Barriers and Facilitators to Physician-Patient Communication in Chinese Tertiary Hospitals From the Perspectives of Hospital-Based Physicians and Patient Relations Coordinators: Qualitative Study.
Journal:
Interactive journal of medical research
Published Date:
Jun 11, 2026
Abstract
BACKGROUND: Effective physician-patient communication is essential for building trust and sustaining positive relationships, yet becomes increasingly challenging in China's tertiary hospitals, where physicians face heavy workloads.

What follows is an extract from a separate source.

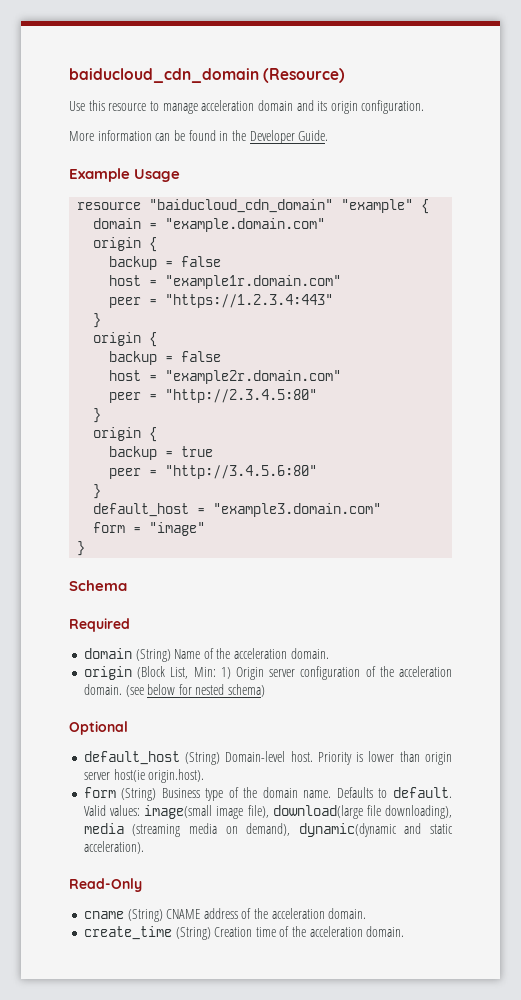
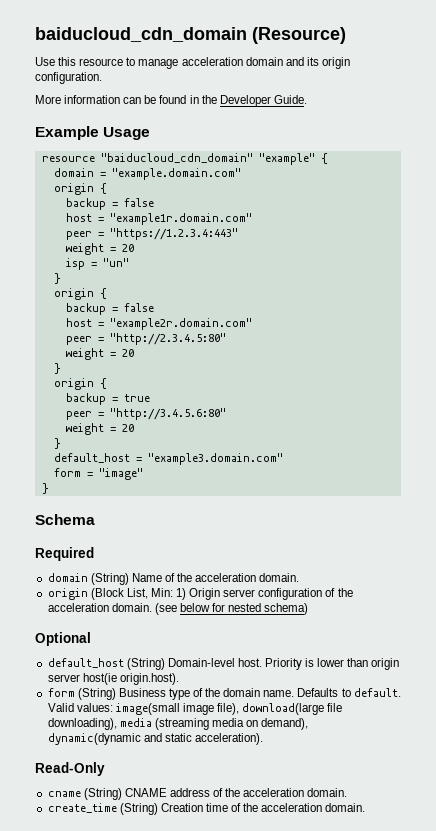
(334, 301) none -> [65,243,134,255] [65,258,129,270] // weight = 20 // isp = "un"
(318, 396) none -> [65,348,134,360] // weight = 20
(318, 472) none -> [65,423,134,435] // weight = 20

OBJECTIVE: This study explored the barriers and facilitators of physician-patient communication by synthesizing perspectives from Chinese hospital-based physicians and patient relations coordinators. METHODS: A qualitative study using semistructured interviews was conducted with 17 participants (11 physicians and 6 patient relations coordinators) from tertiary hospitals in China (April-July 2025). Data were analyzed using thematic analysis following Braun and Clarke's framework. RESULTS: Barriers and facilitators of physician-patient communication were organized into a multilevel framework comprising patient-level, physician-level, and system-level factors. Patient-level barriers included individual background differences, inadequate expression and limited health literacy, and psycho-emotional states with expectation misalignment, whereas facilitators included effective expectation management, good health literacy and communication readiness, and trust in physicians with shared decision-making. Physician-level barriers involved communication style deficiencies, empathy gaps, and time pressure constraints; facilitators included active listening and patient-centeredness, empathy and emotional support, and clear explanations with cultural adaptability. At the system level, barriers included hospital environment and medical visit settings, legal and policy deficiencies, insufficient communication training, and media-driven distrust with digitally mediated information challenges, while facilitators included institutional support and security assurance, educational training and policy promotion, process optimization and patient health education, and artificial intelligence-assisted baseline knowledge. CONCLUSIONS: Physician-patient communication is influenced by multiple factors, necessitating comprehensive intervention measures: enhancing patient education, improving physician communication skills, and strengthening organizational support systems. Notably, special attention should be directed toward addressing the unique challenges posed by digital technologies while concurrently leveraging the opportunities they present to optimize communication outcomes.